In ihrem Schlussplädoyer lässt es sich Staatsanwältin Gerbl nicht nehmen, vor den zwei „Damen“ auf eine Entwicklung hinzuweisen, die sie mit Besorgnis bei ihrer Arbeit im Gericht beobachte: Immer häufiger komme es vor, dass Freier auf dem Hamburger Kiez mit einer „großen Sex-Show“ gelockt würden.
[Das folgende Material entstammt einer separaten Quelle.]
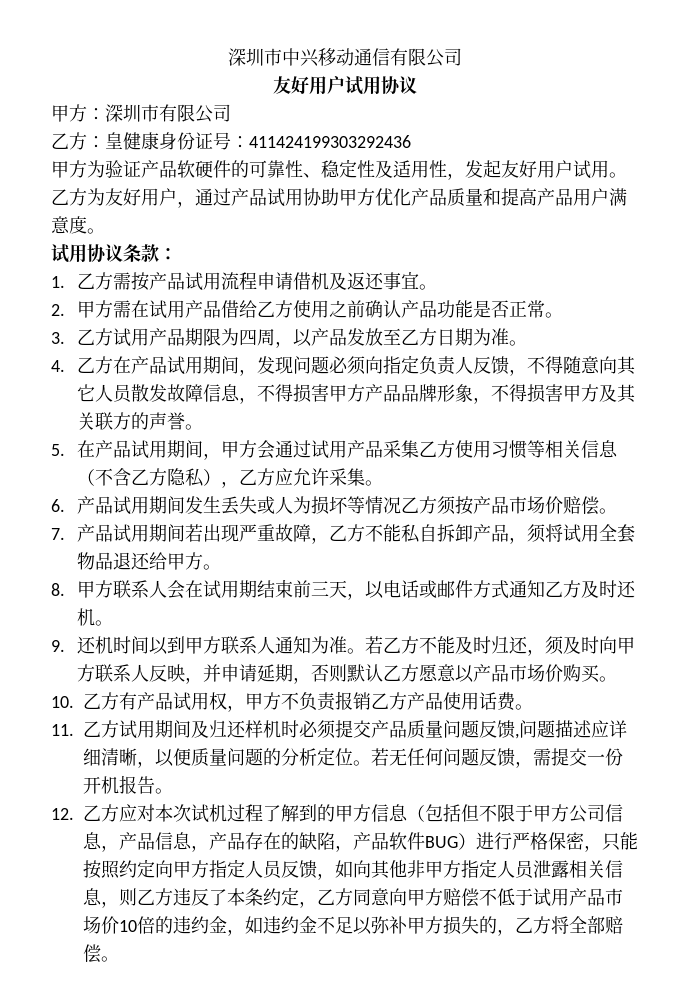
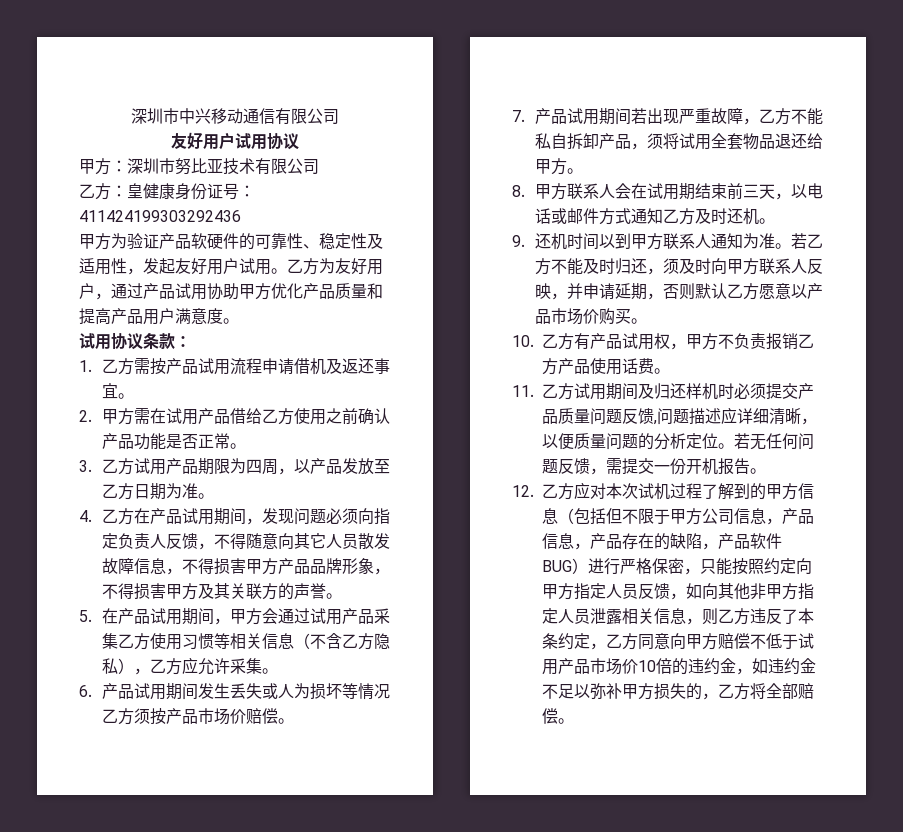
- 甲方：深圳市有限公司
+ 甲方：深圳市努比亚技术有限公司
In der Realität stehe dann aber ein liebloses Fummeln auf dem Programm – „ganz ohne großes Finale“. Für die Staatsanwältin werde „das Bedürfnis der Kunden nach mehr Leistung taktisch manipuliert“. Es fließe viel Geld für einen Wunsch, der gar nicht erfüllt werden soll.

Freispruch für Cindy B. und ihre Komplizin, deren Identität nicht geklärt werden konnte

Von Geldabhebungen bis zum Tageslimit höre sie nicht zum ersten Mal. Deshalb lässt es sich die Staatsanwältin nicht nehmen, im Plädoyer allen Männern für den Besuch auf Hamburgs sündiger Meile einen Rat mitzugeben: „Alle EC- und Kreditkarten unbedingt zu Hause lassen!“

Am Ende wird dieses Verfahren gegen Cindy B. und ihre Kollegin gegen Zahlung von 1200 Euro eingestellt. Von der Summe erhält Jacob R. sein Geld zurück, der Rest geht an gemeinnützige Zwecke.

Weniger Glück hat der Bergedorfer René P. (27) mit seinem bestellten Dreier für 350 Euro. Seine Aussagen über die misslungene Sex-Nacht sind der Richterin zu widersprüchlich – auch zu seinen Angaben im Protokoll der Bergedorfer Polizei aus der Tatnacht. Sie folgt dem Antrag der Staatsanwältin: Freispruch für Cindy B. und ihre Komplizin, deren Identität im Prozess nicht geklärt werden konnte.